Uncovering the toil

Design systems get pitched as vision: consistency, scalability, shared language. The day-to-day looks nothing like the pitch.

It looks like reviewing PRs for the same token misuse you flagged last month. The same hex value, in a different component, by a different engineer. Important, repetitive, low on decisions. Toil.

On Atlas, PR review was our most expensive form. We couldn't review every PR, and drift slipped through. So we built an agent.

An hour of config

The bot reviews PRs across every team against Atlas best practices. I spent about an hour writing the instructions: what to enforce, what to flag, what tone to use. No fine-tuning, no custom training. An hour of writing down what an Atlas reviewer would say.

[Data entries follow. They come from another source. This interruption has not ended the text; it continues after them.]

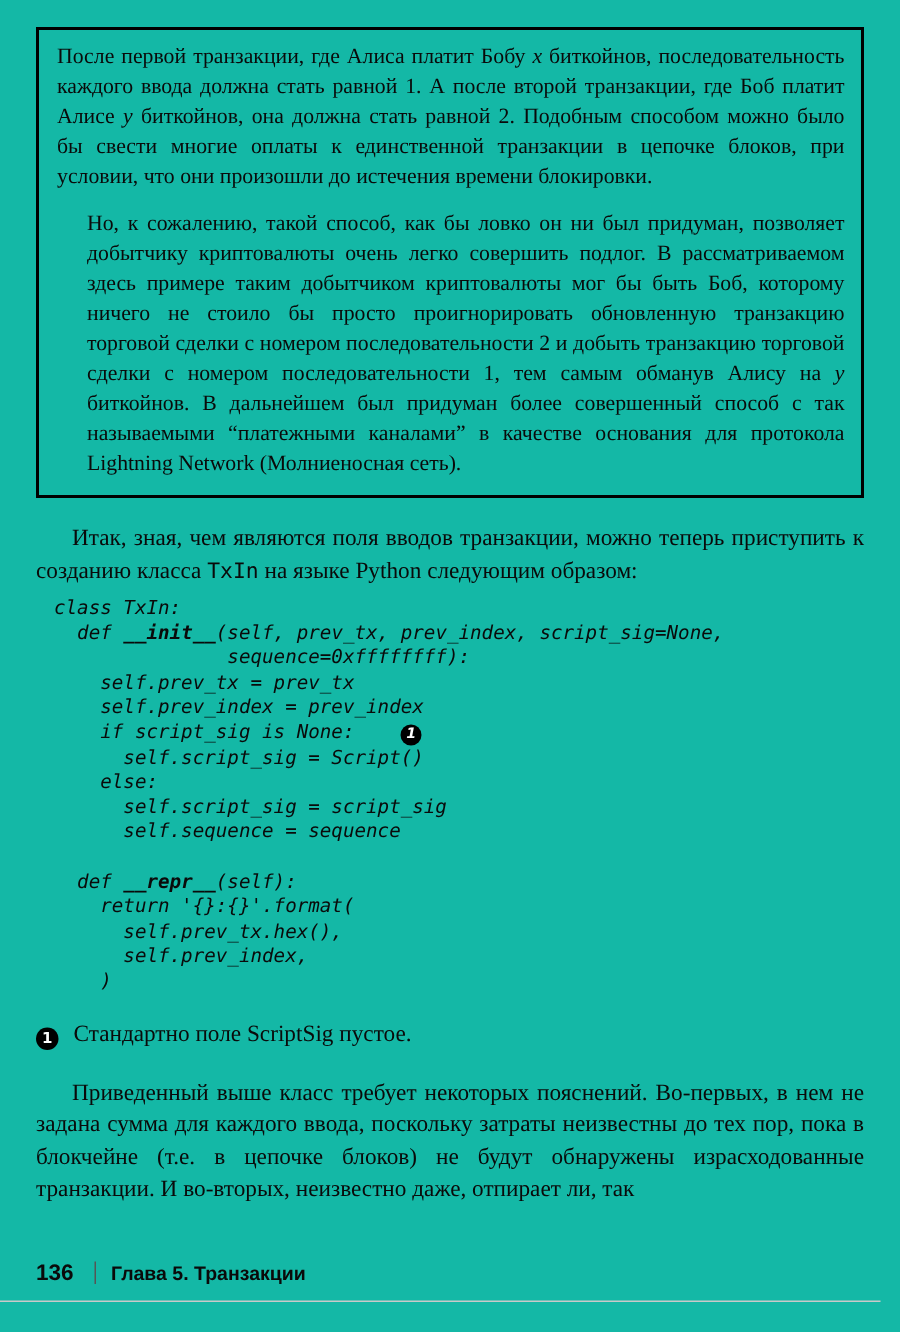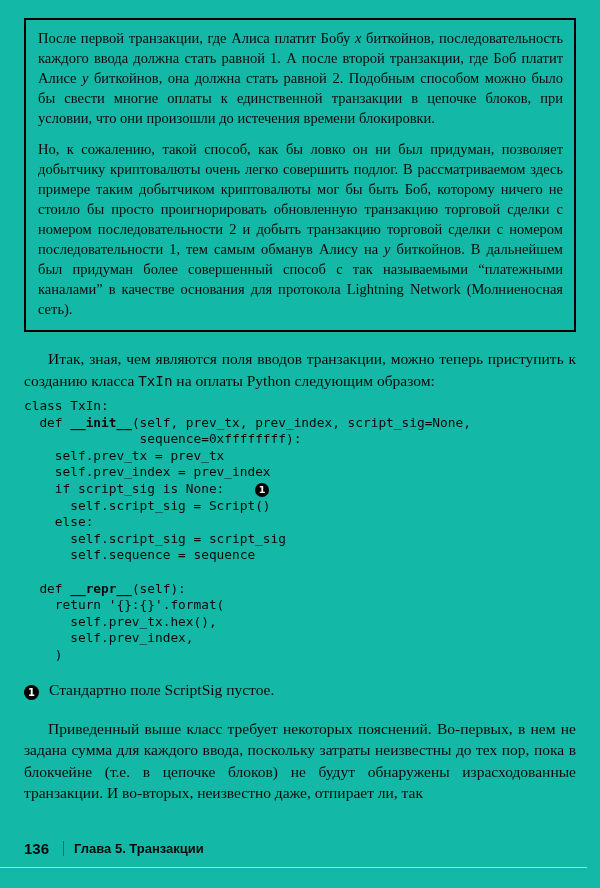"Но, к сожалению, такой способ," .note-para + .note-para { margin-left: none -> 20px }
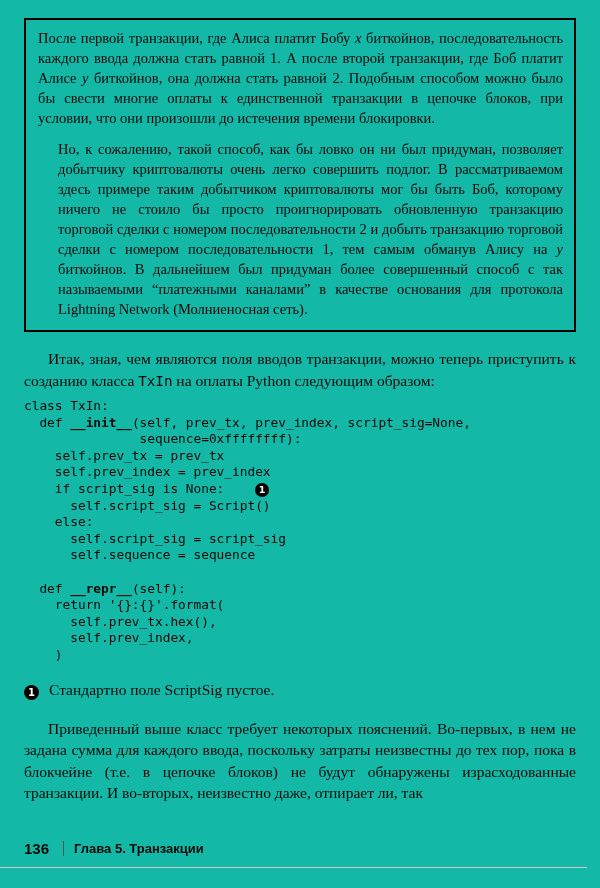"на оплаты Python следующим образом:" span { text: оплаты -> языке }
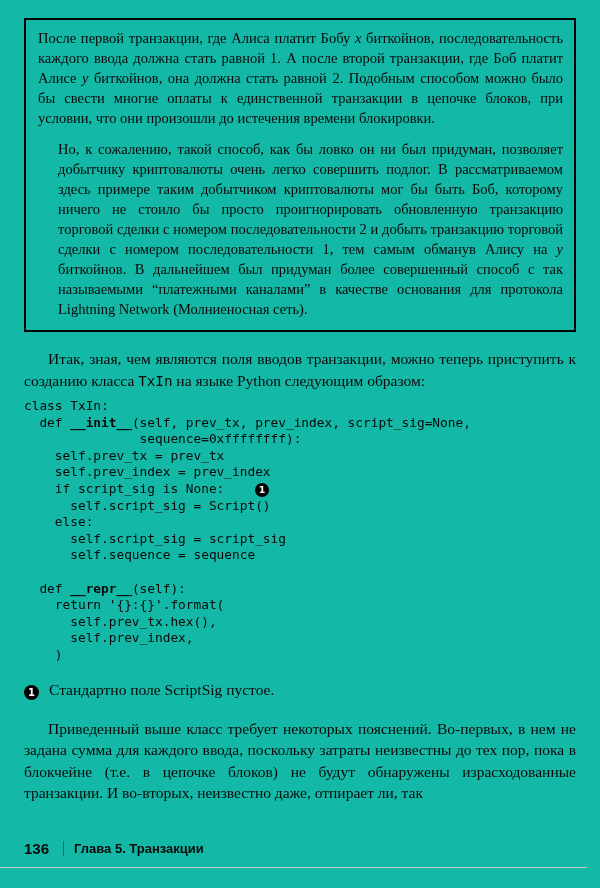"class TxIn:" .code-block { font-style: none -> italic; margin: 6px 0 0 0 -> 6px 0 0 12px }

In the first week, it left more than 50 comments.

The intro to the bot's instructions: the guidelines it enforces, written in about an hour

What it found

The first pattern: hex values everywhere. #1A1A1A for text, #E5E5E5 for borders, #0066CC for links. Every one with a token already defined in the system. Designers specified the colors. Engineers implemented them. Nobody reached for the token.

A GitHub PR comment from the bot flagging a non-token spacing value and suggesting the Atlas spacing token that should be used instead

The other pattern: native defaults instead of Atlas modifiers. SwiftUI's stock .padding() instead of our spacing scale. Default CSS margins instead of our tokens. Each one a paper cut, 50 of them in a week, on PRs already approved and merging.

The part that mattered

None of these would have been caught. Not in code review: we weren't on every PR, and the reviewers who were didn't have Atlas memorized. Not in audits: they surface debt months after it lands. Not in documentation: docs tell you what's right; they don't catch what's wrong.

These 50 comments weren't bugs. They were design debt, invisible until somebody redesigned the component or a designer caught drift in production and filed a ticket. By then cleanup costs 10 times more.

The bot caught them at authoring, when fixing costs nothing.

Tuning the bot

We keep tuning the instructions. New patterns we catch slipping through become rules. New Atlas features we want adopted become rules. Every update reaches every team's PRs.

A tuned PR comment from the bot, flagging raw spacing values and recommending the Atlas spacing tokens, with a severity tag and a one-click fix

What an hour bought

Before the bot, we were the bottleneck. Engineers shipped code that drifted from the system, and we caught it weeks later in an audit, or not at all. Now feedback happens at authoring, before bad patterns settle.

An hour of instructions. Fifty surfaced debt items in week one. The pattern keeps going. Every week, more catches, more drift prevented at the source.

Design systems exist to reduce friction for product teams. This bot reduces friction for the design systems team. Same principle, different layer. None of this is groundbreaking. Plenty of teams are doing the same thing. But an hour of setup that saves us hours every week is worth doing anyway.